***** SOURCE DATA

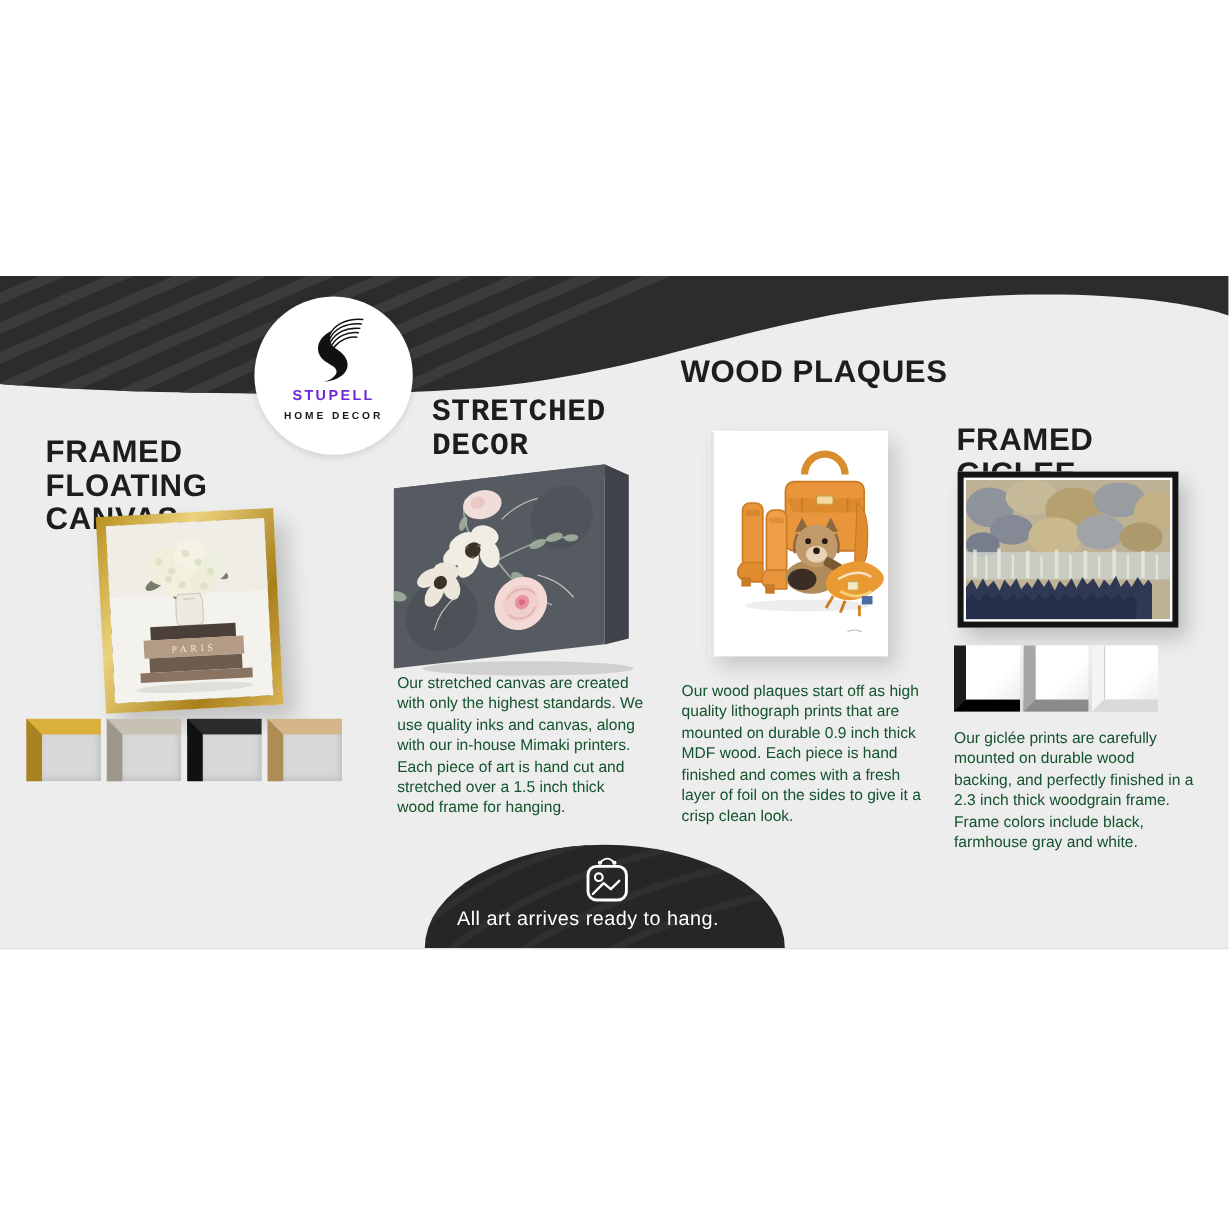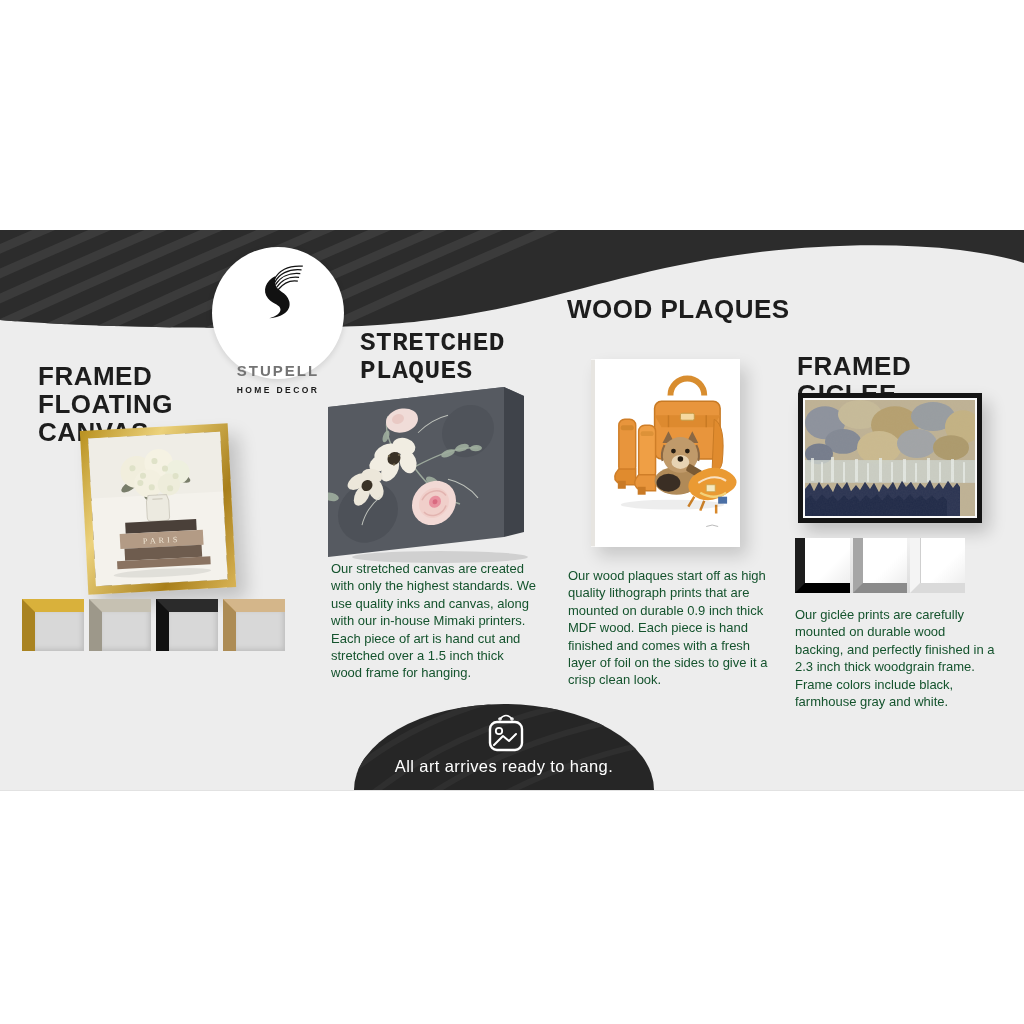--- a/index.html
+++ b/index.html
@@ -10,7 +10,7 @@
   .logo{position:absolute;left:212px;top:247px;width:132px;height:132px;border-radius:50%;
         background:#ffffff;text-align:center;box-shadow:0 2px 6px rgba(0,0,0,.12);}
   .logo svg{display:block;margin:12px auto 0 auto;}
-  .logo .brand{font-size:15px;font-weight:700;letter-spacing:2px;color:#737373;line-height:1.1;margin-top:40px;}
+  .logo .brand{font-size:12px;font-weight:700;letter-spacing:2px;color:#6d28d9;line-height:1.1;}
   .logo .tag{font-size:8.5px;font-weight:700;letter-spacing:2.4px;color:#1a1a1a;margin-top:5px;}
   .title{position:absolute;font-weight:700;color:#1d1d1d;font-size:26px;line-height:1.08;letter-spacing:.5px;}
   .bodytext{position:absolute;font-size:13px;line-height:17.4px;color:#14532d;}

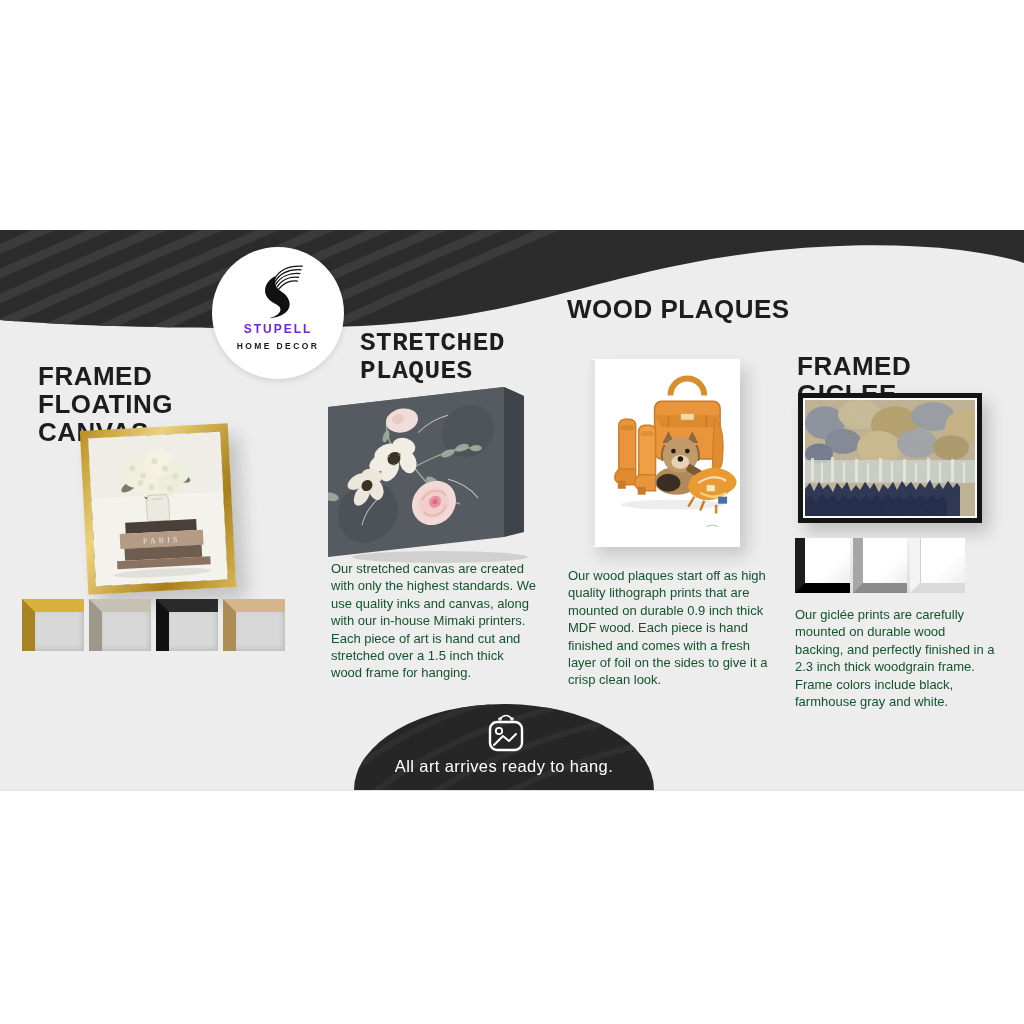--- a/index.html
+++ b/index.html
@@ -148,7 +148,7 @@
 
   <div class="title" style="left:360px;top:329px;width:180px;font-family:Liberation Mono, monospace;">
     <span>STRETCHED</span><br>
-    <span>PLAQUES</span>
+    <span>DECOR</span>
   </div>
 
   <svg class="canvas-svg" viewBox="0 0 204 182">

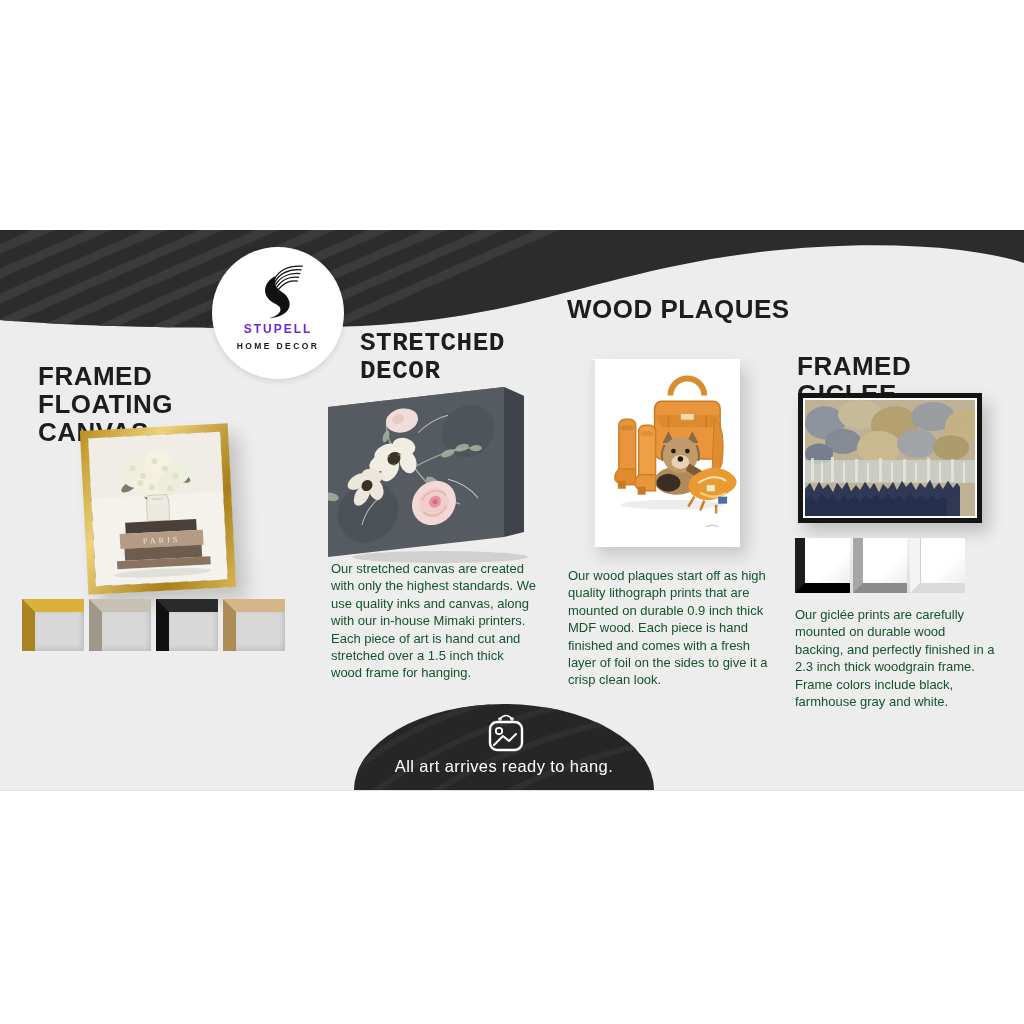--- a/index.html
+++ b/index.html
@@ -44,7 +44,7 @@
   
   .dome-svg{position:absolute;left:352px;top:702px;width:304px;height:88px;}
   .dome-icon{position:absolute;left:483px;top:711px;width:46px;height:46px;}
-  .dome-text{position:absolute;left:352px;top:757px;width:304px;text-align:center;color:#ffffff;
+  .dome-text{position:absolute;left:338px;top:757px;width:304px;text-align:center;color:#ffffff;
              font-size:16.5px;letter-spacing:.4px;}
 </style>
 </head>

**********

WORK INSTRUCTION => With every picture removed, give the entries above again exactly.

FINAL ANSWER =>
--- a/index.html
+++ b/index.html
@@ -10,7 +10,7 @@
   .logo{position:absolute;left:212px;top:247px;width:132px;height:132px;border-radius:50%;
         background:#ffffff;text-align:center;box-shadow:0 2px 6px rgba(0,0,0,.12);}
   .logo svg{display:block;margin:12px auto 0 auto;}
-  .logo .brand{font-size:15px;font-weight:700;letter-spacing:2px;color:#737373;line-height:1.1;margin-top:40px;}
+  .logo .brand{font-size:12px;font-weight:700;letter-spacing:2px;color:#6d28d9;line-height:1.1;}
   .logo .tag{font-size:8.5px;font-weight:700;letter-spacing:2.4px;color:#1a1a1a;margin-top:5px;}
   .title{position:absolute;font-weight:700;color:#1d1d1d;font-size:26px;line-height:1.08;letter-spacing:.5px;}
   .bodytext{position:absolute;font-size:13px;line-height:17.4px;color:#14532d;}

--- a/index.html
+++ b/index.html
@@ -148,7 +148,7 @@
 
   <div class="title" style="left:360px;top:329px;width:180px;font-family:Liberation Mono, monospace;">
     <span>STRETCHED</span><br>
-    <span>PLAQUES</span>
+    <span>DECOR</span>
   </div>
 
   <svg class="canvas-svg" viewBox="0 0 204 182">

--- a/index.html
+++ b/index.html
@@ -44,7 +44,7 @@
   
   .dome-svg{position:absolute;left:352px;top:702px;width:304px;height:88px;}
   .dome-icon{position:absolute;left:483px;top:711px;width:46px;height:46px;}
-  .dome-text{position:absolute;left:352px;top:757px;width:304px;text-align:center;color:#ffffff;
+  .dome-text{position:absolute;left:338px;top:757px;width:304px;text-align:center;color:#ffffff;
              font-size:16.5px;letter-spacing:.4px;}
 </style>
 </head>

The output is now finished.